Across all those comparisons, the success rate is 74%, meaning that 74% of the time the two sentences about “Parking and Facilities” were closer to each other than EITHER WAS to a given sentence from the “Bedside Manner” category. As a first pass, this is good but not great. Our model obviously captures some of the nuance of the language, but not enough to serve as a stand alone classification algorithm. In practice, we are using this as just one component of the machine learning tagging model we have built to tag reviews without manual inspection.

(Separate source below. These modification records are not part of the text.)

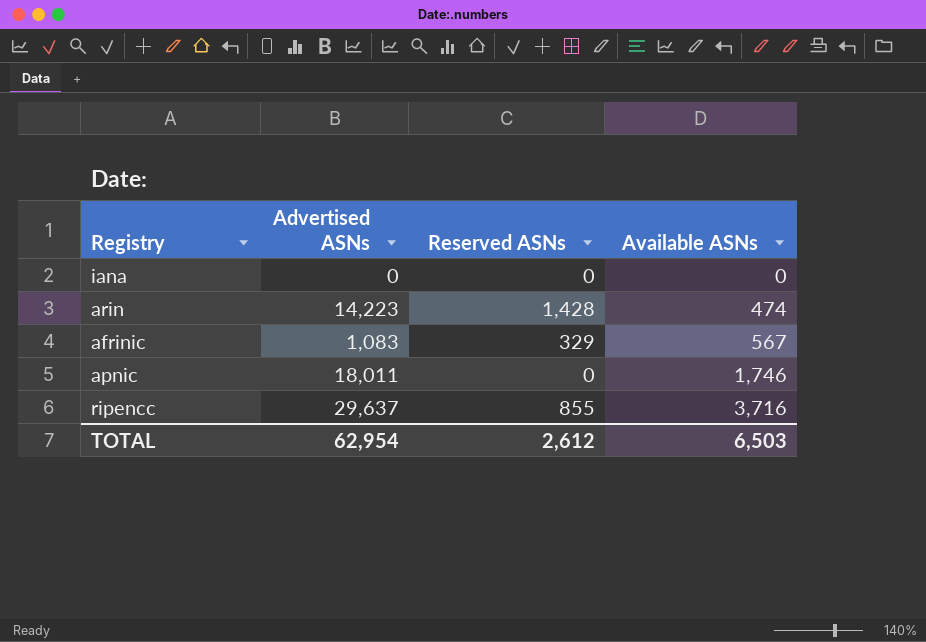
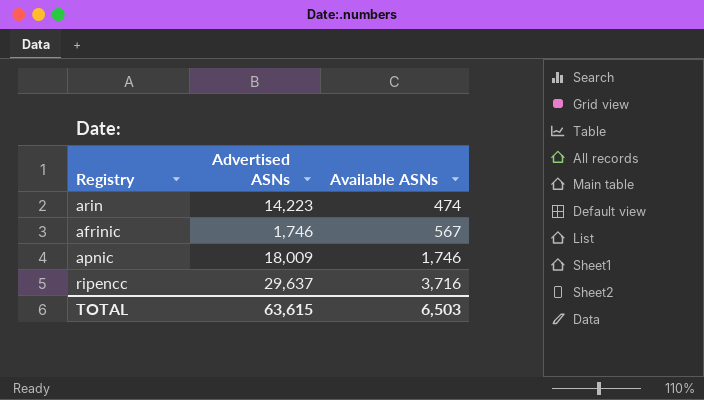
column Reserved ASNs | position: 3 -> none
row iana: 0 | 0 | 0 -> none
afrinic | Advertised ASNs: 1,083 -> 1,746
apnic | Advertised ASNs: 18,011 -> 18,009
TOTAL | Advertised ASNs: 62,954 -> 63,615

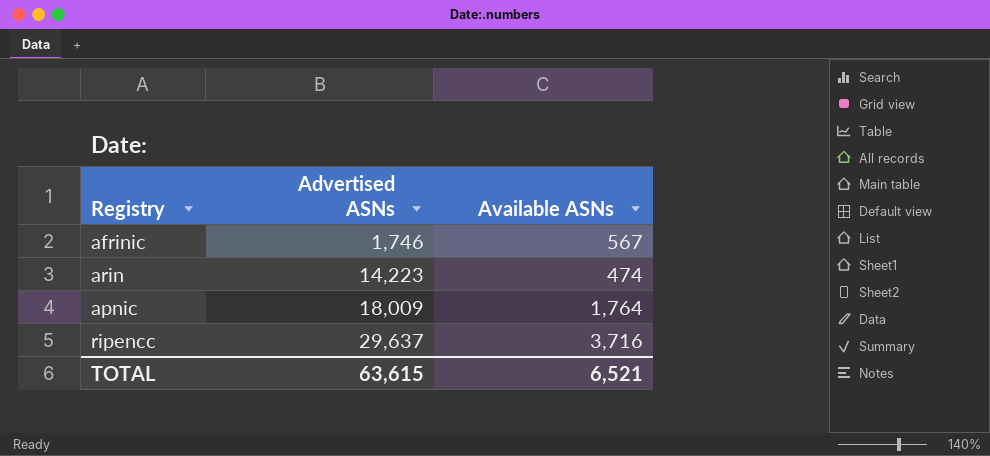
row order: Available ASNs ascending -> Advertised ASNs ascending
apnic | Available ASNs: 1,746 -> 1,764
TOTAL | Available ASNs: 6,503 -> 6,521

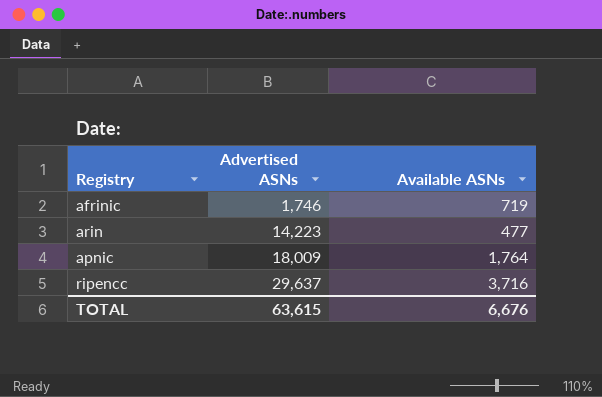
afrinic | Available ASNs: 567 -> 719
arin | Available ASNs: 474 -> 477
TOTAL | Available ASNs: 6,521 -> 6,676

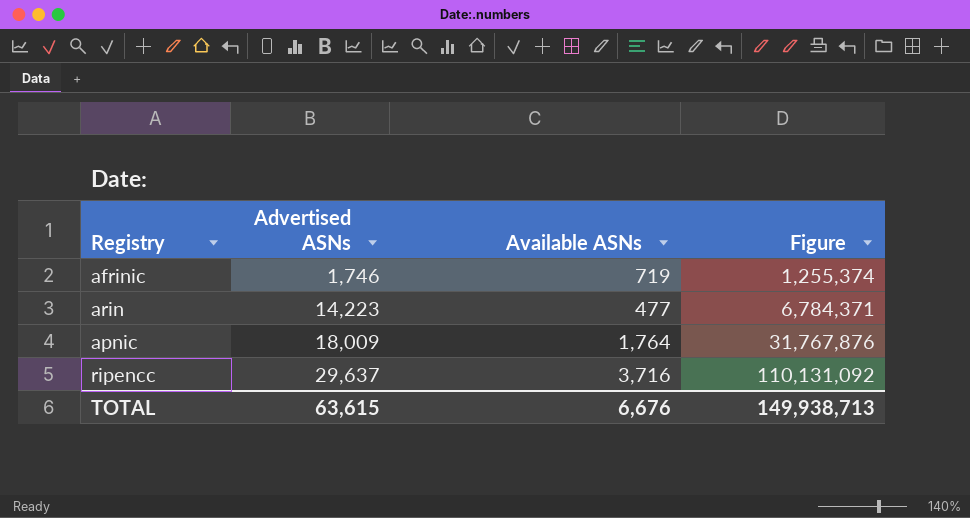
column Figure | formula: none -> [Advertised ASNs] * [Available ASNs]

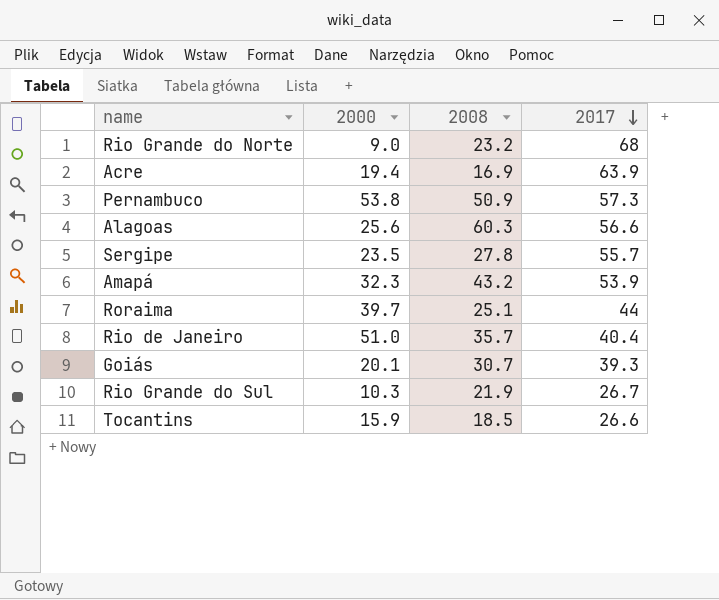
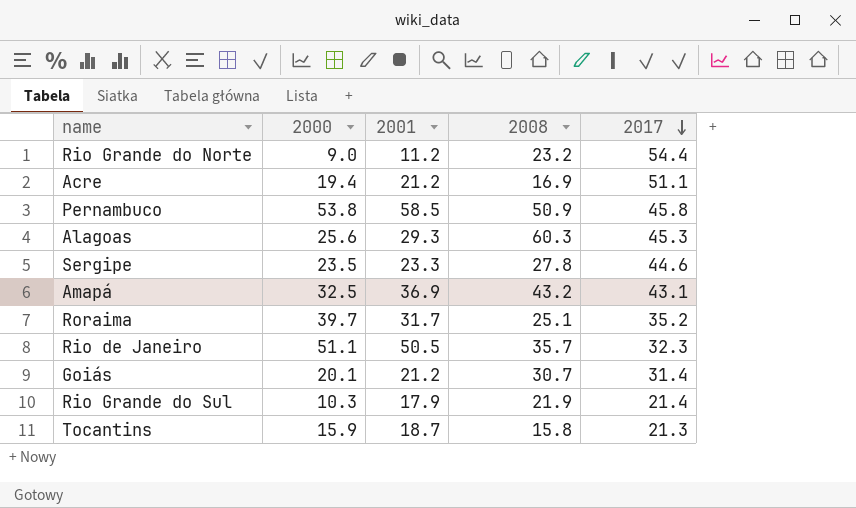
column 2001 | position: none -> 3
Rio Grande do Norte | 2017: 68 -> 54.4
Acre | 2017: 63.9 -> 51.1
Pernambuco | 2017: 57.3 -> 45.8
Alagoas | 2017: 56.6 -> 45.3
Sergipe | 2017: 55.7 -> 44.6
Amapá | 2000: 32.3 -> 32.5
Amapá | 2017: 53.9 -> 43.1
Roraima | 2017: 44 -> 35.2
Rio de Janeiro | 2000: 51.0 -> 51.1
Rio de Janeiro | 2017: 40.4 -> 32.3
Goiás | 2017: 39.3 -> 31.4
Rio Grande do Sul | 2017: 26.7 -> 21.4
Tocantins | 2008: 18.5 -> 15.8
Tocantins | 2017: 26.6 -> 21.3

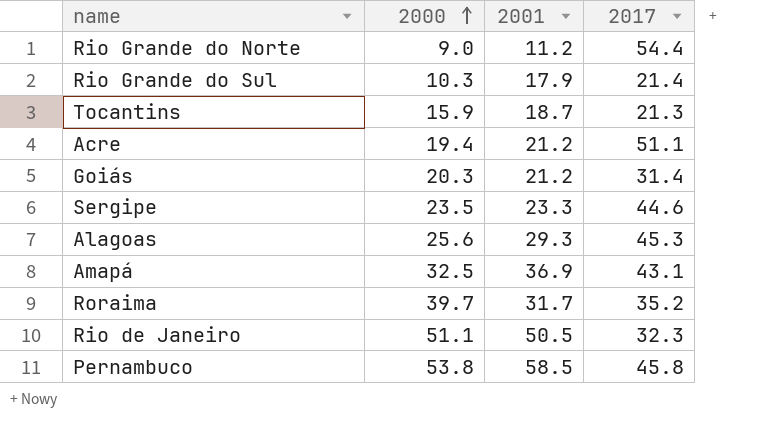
row order: 2017 descending -> 2000 ascending
column 2008 | position: 4 -> none
Goiás | 2000: 20.1 -> 20.3

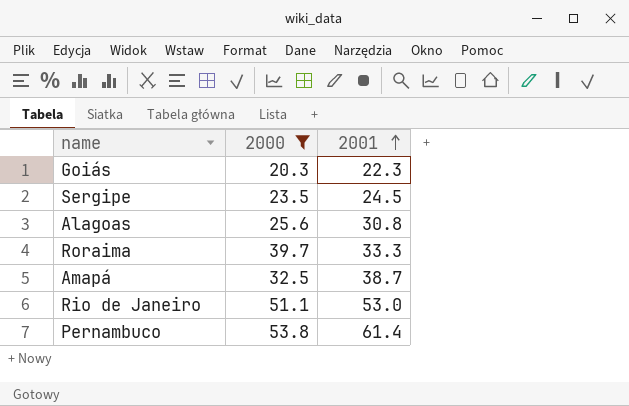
filter: none -> 2000 >= 20.3
row order: 2000 ascending -> 2001 ascending
column 2017 | position: 4 -> none
Goiás | 2001: 21.2 -> 22.3
Sergipe | 2001: 23.3 -> 24.5
Alagoas | 2001: 29.3 -> 30.8
Roraima | 2001: 31.7 -> 33.3
Amapá | 2001: 36.9 -> 38.7
Rio de Janeiro | 2001: 50.5 -> 53.0
Pernambuco | 2001: 58.5 -> 61.4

Doc2Vec and Topic Modeling

Text clustering

Now, let’s see how the model can be used to spot recurring topics. To do that, we cluster a sample of data from the dentist industry running a KMeans algorithm on the set of vectors representing the sentences. We want each cluster to represent a semantic entity, meaning that vectors from the same cluster should be close in meaning. The more clusters you build, the smaller they are and the more similar the sentences are within the cluster. But having too many small clusters does not provide relevant information: we end up with very specific clusters, and different clusters about the same topic. Therefore, we are interested in finding K, the number of clusters that will allow us to have the smallest number of coherent clusters. To do that, let’s draw a plot of the clusters’ average inertia (sum of squares within cluster) divided by the number of points and find the “elbow” of the curve: the point where inertia starts decreasing more slowly with the number of clusters.

Results

We notice a break around 14 clusters. Let’s now try figure out what each cluster represents: in each cluster, let’s read a few sentences and words close to the center. Here is a sample of the results:

Cluster 1

  • Great Service and all of the staff were friendly and professional.
  • The care was excellent and the medical staff was at the cutting edge.

Cluster 2

  • I highly recommend Dr. xxx.
  • I highly recommend Dr yyy.
  • Worst experience ever.

Cluster 3

  • They had me waiting 5 hours in the waiting room.
  • 2 hours and still waiting.
  • I filled out my paper work and couldn’t have been waiting more than 5 minutes before being called back.

Cluster 4

  • Love this place good doctors and nurses
  • Wonderful staff, and Dr. Bruckel was warm, personable, and reassuring.
  • Fast friendly and helpful but still personable.

Cluster 5

  • Waste of time and money.
  • Do not waste your time here.

Cluster 7

  • Great service in the emergency room.
  • They took great care of me

Cluster 8

  • Went to the e.r. with a kidney stone.
  • I went to the ER for some chest pain, I got xray, bloodwork, etc.

Cluster 9

  • Would definitely recommend this hospital for labor and delivery.
  • I would definitely recommend this hospital to anyone.

Cluster 10

  • The doctor had a great bedside manner.
  • He has the best bedside manner of any doctor.
  • The staff was courteous and very professional.

Cluster 13

  • This is an urgent care.
  • I highly recommend this urgent care.

Cluster 14

  • They saved my life.
  • Always treated well and with respect.
  • This place saved my life, I’m Very thankful with the doctors and nurses.

Analysis

For most clusters, a dominant them emerges; e.g. recommendation, wait time. Some of these themes span multiple clusters. Some of the clusters however, seem to mix multi unrelated topics. Looking at the inertia of each cluster helps us ID some of the better clusters (e.g. 1, 3, and 8). The lower the inertia, the more coherent the cluster, the more likely the sentences are of similar meaning. We can also look at the distance between clusters to find good candidates for regrouping (e.g. 2 and 9).

Ultimately, as we saw with classification, we can see that Doc2Vec is a useful tool in identifying key topics, but not a standalone tool, at least in the version implemented here. Nonetheless, in these and other applications we have already found and are continuing to find valuable ways Doc2Vec can help us extract actionable insights for our clients.